Kunqu, also called "Kunqushanqiang," originated in the Kunqushan region of Jiangsu during the mid 14th century, it is distinct for its refined and elegant arias that were perfected through extensive performances. By 1621 it had achieved nationwide popularity that lasted through till the 18th century.

 

Synopsis of The Palace of Eternal Youth

Yang Yuhuan, concubine to Emperor Xuanzong (685-762) of the Tang Dynasty is beautiful, modest and a musician. As she is beloved of the Emperor, her family are given influential positions in the imperial court, and her greedy and corrupt brother Yang Guozhong is made prime minister. Yuhuan dreams that the Goddess of the Moon teaches her heavenly music. Yuhuan tells of it to the emperor and together they recreate her dream, calling it the Nishangyuyiqu (Melody of Colorful Feather Clothes). Yuhuan loves lichee, so the emperor dispatches his men to South China to fetch this sweet succulent fruit for his lady love. In their haste the horsemen trample many citizens to death and destroy fields of crops. This causes mass resentment among the people.

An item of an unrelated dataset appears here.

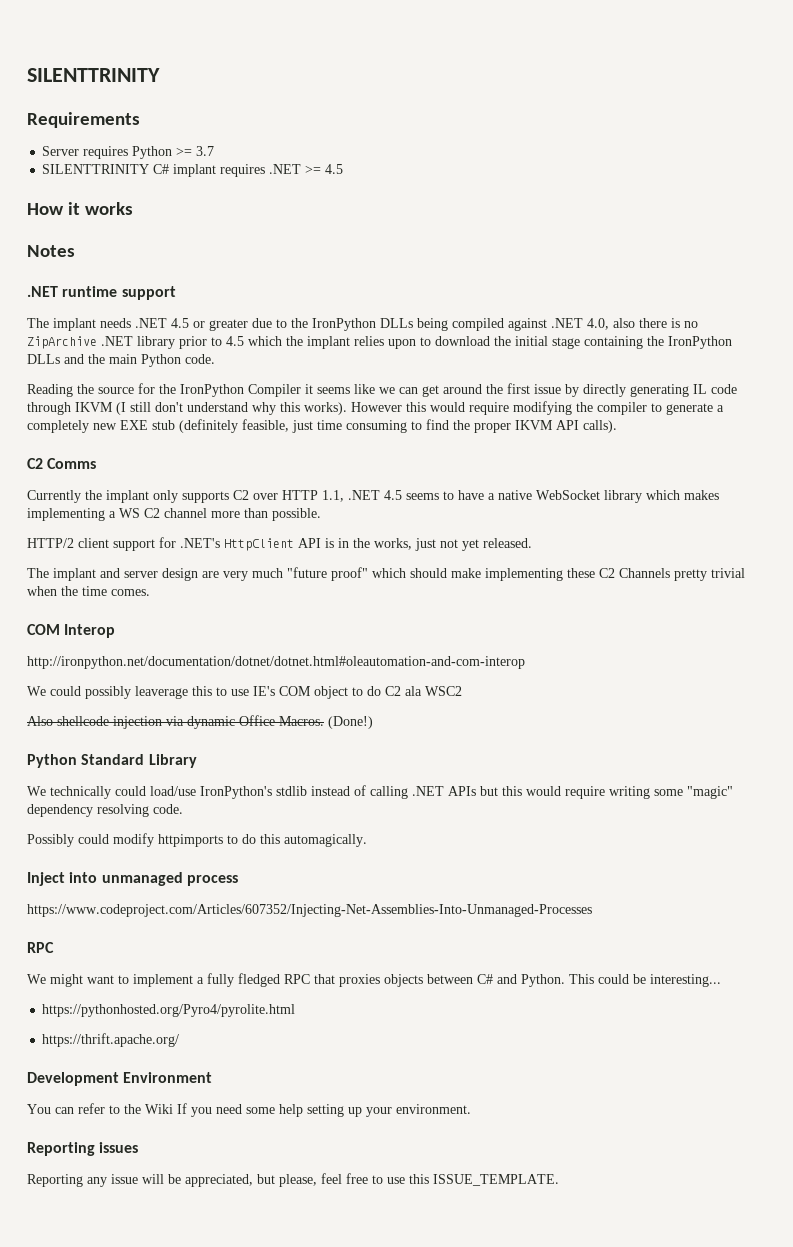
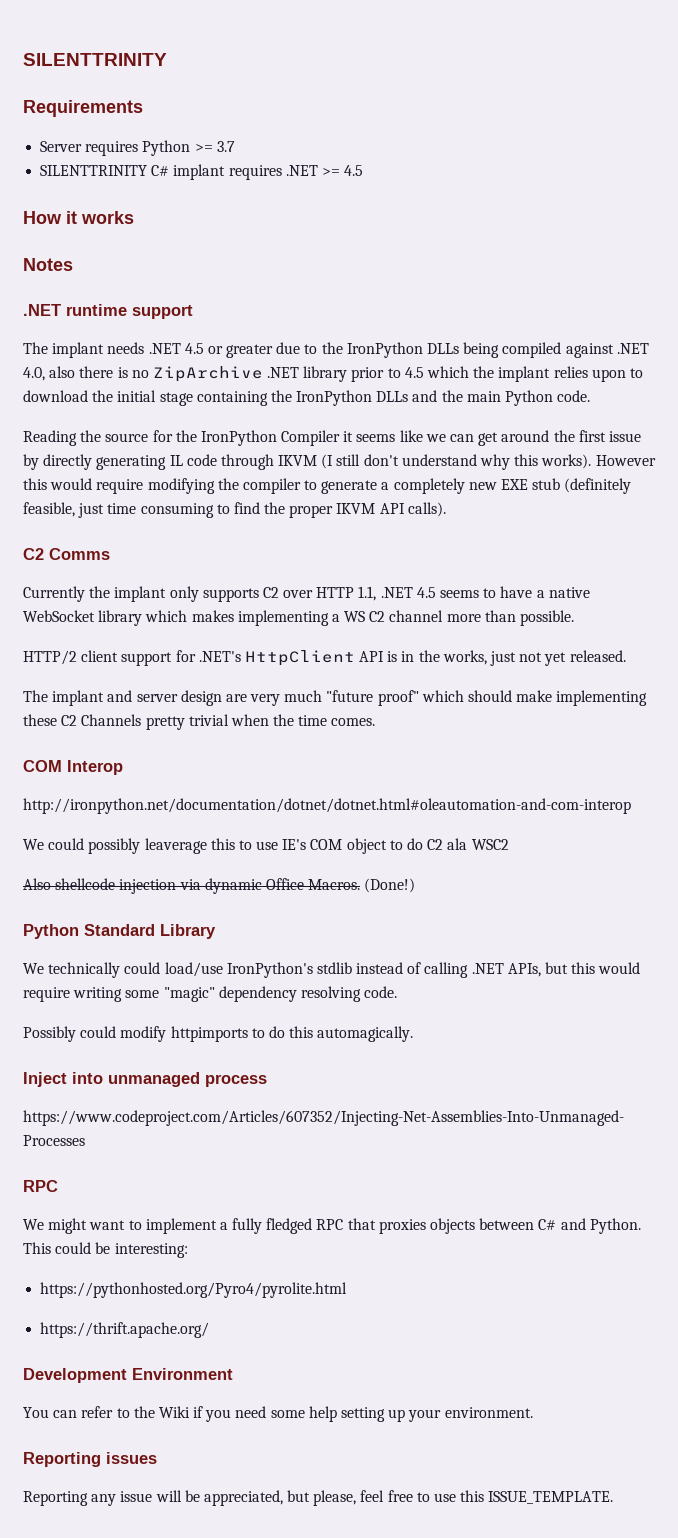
[448,786,476,796] APIs -> [507,963,541,977] APIs,
[650,974,721,987] interesting... -> [114,1243,188,1258] interesting:
[177,1103,187,1114] If -> [193,1406,204,1418] if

On the seventh night of the seventh moon, known in Chinese as qixi, and the Chinese equivalent of St Valentine’s day, Yuhuan and the emperor pledge their love to each other, their witnesses the mythical Niulang and Zhinu. However, this illusion of sweet times ahead is like flowers in a mirror or the moon in the water, and soon disappears. In the face of the rebellion, the emperor has no choice but to flee. Yuhuan helps hiome make the decision to leave her by committing suicide. After the rebellion has been suppressed, the emperor makes a sandalwood sculpture of Yuhuan and expresses to it his heartbreak and regret, and the ghost of Yuhuan feels regret for her selfishness in life. She is looked after by the local god of the land, and Zhinu, also sympathetic to her, helps her to become a goddess. With the help of the Goddess of the Moon, Zhinu and other immortals Yuhuan and the emperor are eventually reunited on the Palace of the Moon on the day of the Mid-autumn Festival. They remain together for all eternity.